Data Centers for Dinner Parties
Everything you need to know about the most important building in America—and why Elon Musk wants to move it to space
Elon Musk wants to put a million data centers in space.
Three months ago, SpaceX filed with the FCC for permission to launch up to one million satellites into orbit. Not for internet access (Starlink handles that)—for computing. These are solar-powered orbital data centers that process AI workloads in space, where energy is unlimited and cooling is free.
Around the same time, Musk proposed merging SpaceX with xAI in a deal valuing the combined entity at roughly $1.25 trillion. Then he outlined plans to build a a factory on the Moon to manufacture AI satellites and launch them into orbit using an electromagnetic catapult, leveraging the Moon’s one-sixth gravity and zero atmosphere to fling hardware into space at a fraction of the cost of a rocket.
He calls the vision a “sentient sun.”
I read all of this and realized I didn’t actually understand data centers well enough to know whether it was genius or insane. So I went down the rabbit hole.
What a data center actually is
Every text you send, show you stream, and question you ask Claude happens inside a building somewhere.
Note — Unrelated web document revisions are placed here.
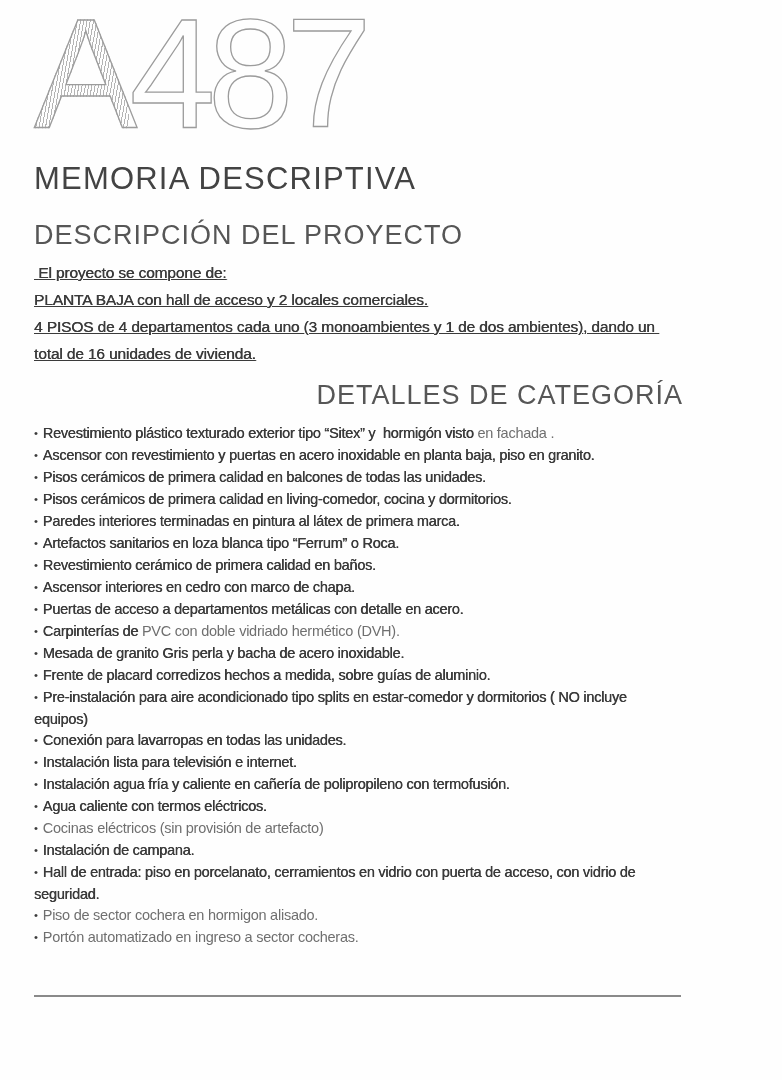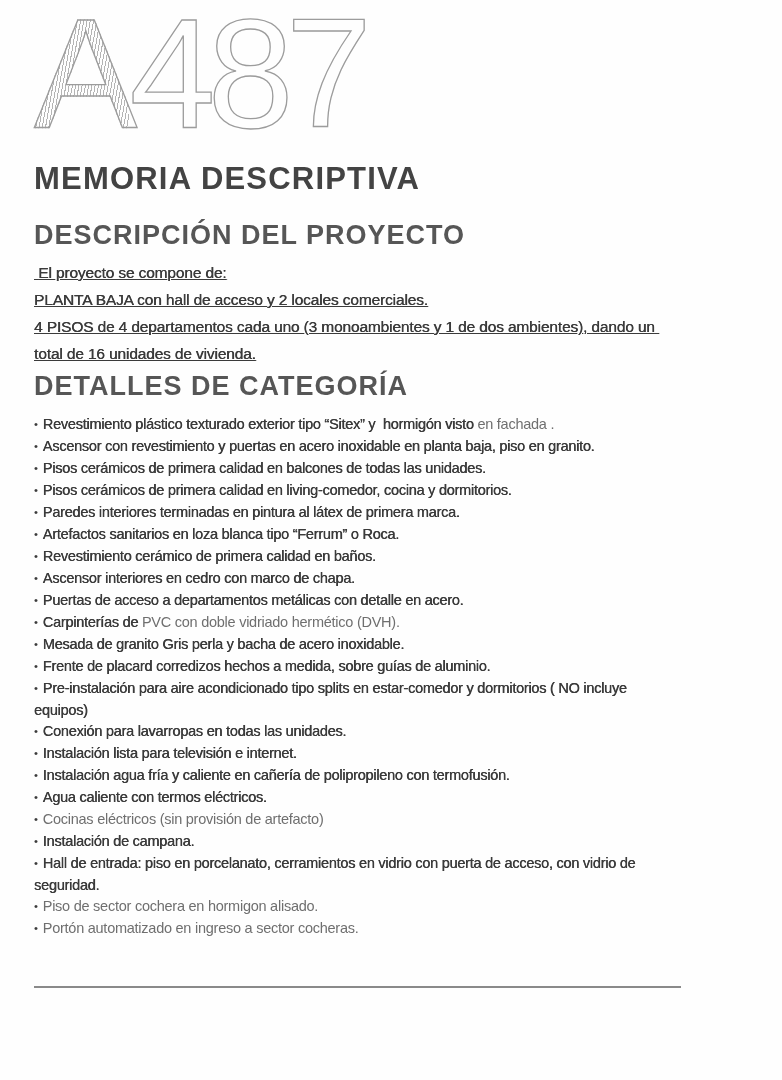"MEMORIA DESCRIPTIVA" h1.doc-title { font-weight: 700 -> 400 }
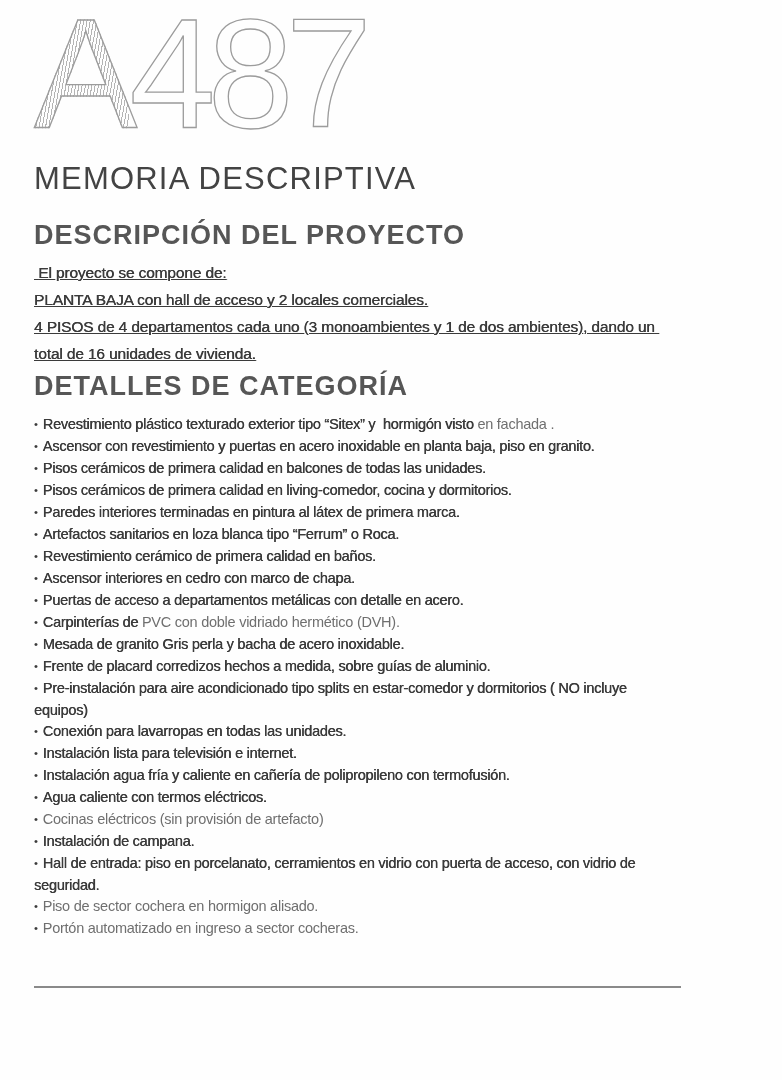"DESCRIPCIÓN DEL PROYECTO" h2.section-heading { font-weight: 700 -> 400 }
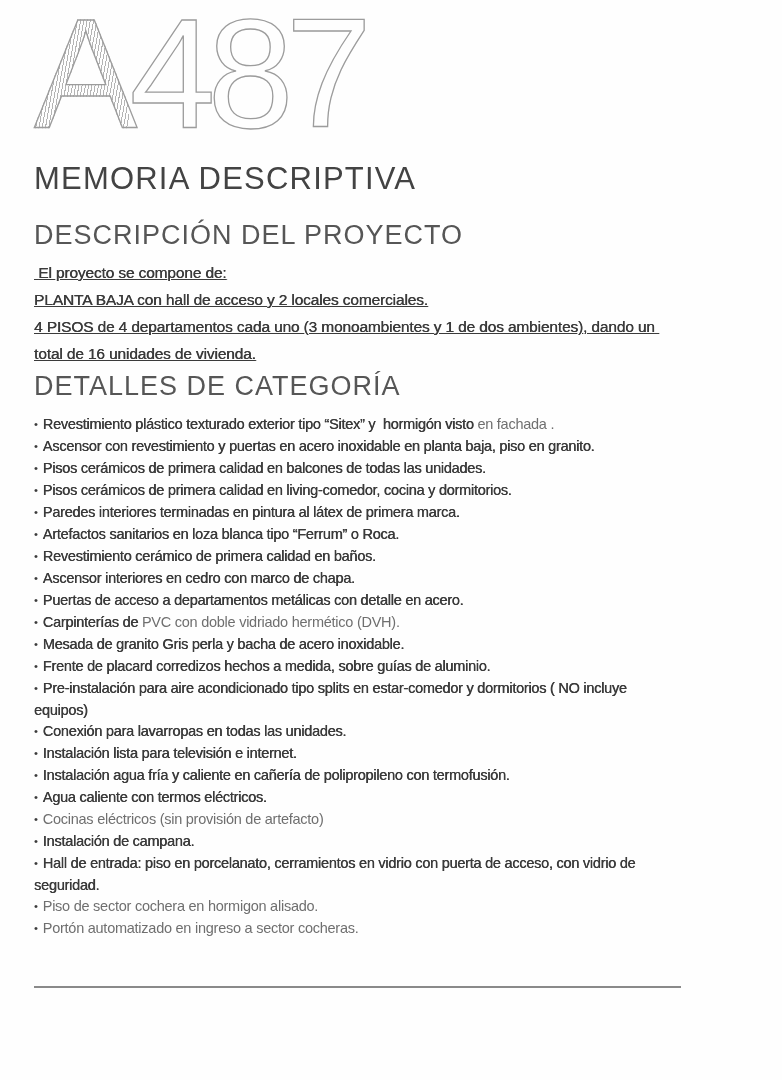"DETALLES DE CATEGORÍA" h2.section-heading.second { margin-top: 4px -> 13px; text-align: none -> right }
A data center is essentially a warehouse full of servers that store, process, and transmit data. It’s to the internet what a power plant is to your light switch.
There are more than 10,000 data centers in the United States, ranging from edge facilities the size of a shipping container to hyperscale campuses covering millions of square feet at $1B+ per build. The tenants: Microsoft, Google, Amazon, Meta, Apple, Oracle, plus enterprise customers like banks, hospitals, and AI startups that lease smaller blocks from colocation providers.
The real estate model
At their core, data centers are a real estate business. Developers acquire land, build a facility, and lease to tenants on 10-to-20 year triple-net contracts. The economics look more like industrial net lease than office or retail.
The critical variable is power, not necessarily location. A hyperscale facility needs 100 to 300 MW, enough to run a small city. Securing that power from the local utility, often years in advance, is the single most important step. This is why data centers cluster in Northern Virginia (the data center capital of the world), Dallas, Phoenix, and Chicago, and increasingly in smaller markets where cheap power remains available.
The cocktail party insight: training vs. inference
AI models need to be trained, feeding trillions of data points into GPU clusters in a massively energy-intensive process. That’s what the current buildout is primarily serving.
Then there’s inference—every time you or I actually use the model. Every AI response, image generated, and voice assistant answer uses less power per query, but the volume is astronomical and growing exponentially.
Training is building the factory, and inference is running it 24/7. Some believe advances in model efficiency and chip design will dramatically reduce inference energy costs over time—which would reshape the infrastructure buildout. Others argue the sheer volume of queries will outpace any efficiency gains. Either way, the long-term investment thesis is focused on inference because that’s where the recurring, always-on demand lives.
How to invest
Four access points:
Public REITs: Equinix and Digital Realty are the dominant publicly traded data center REITs. Equinix operates 260+ facilities across 70+ metros globally. The challenge: they’ve already priced in a lot of the AI tailwind.
Private infrastructure funds: Brookfield, KKR, and Blackstone have raised massive funds to build and acquire data centers. Institutional scale, long time horizons, large minimums.
Niche operators: This is where it gets interesting for the Buy Box audience. Companies like Karis — featured at our recent Niche Industrial Pitch Night — acquire powered land and data center sites with 500+ MW of committed capacity across 2,800 entitled acres. The play: source the land and the power before the hyperscalers arrive.
Adjacencies: Power generation (especially renewables), cooling technology, fiber networks, and the construction firms building these facilities.
Why does Musk want to put data centers in orbit? Two words: power and cooling.
On Earth, data centers are hitting a hard wall; they consume more electricity than many countries, utilities can’t keep up with demand, and new power generation takes a decade to permit and build. Water for cooling is increasingly scarce. Every new hyperscale facility is a fight with local utilities, regulators, and communities.
In space, the sun never stops shining, solar panels generate energy 24 hours a day with no weather interruptions and the vacuum of space provides natural cooling without water or chillers.
Is it feasible? SpaceX itself warned investors last week that the plan “may never become commercially viable.” The technical hurdles — latency, maintenance, data transmission, and the physics of putting a million objects in orbit — are enormous.
But here’s what I take away as an investor: even if orbital data centers are a decade away or never arrive, the fact that the most ambitious company on the planet is trying to solve this problem from space tells you everything about how severe the terrestrial constraints have become.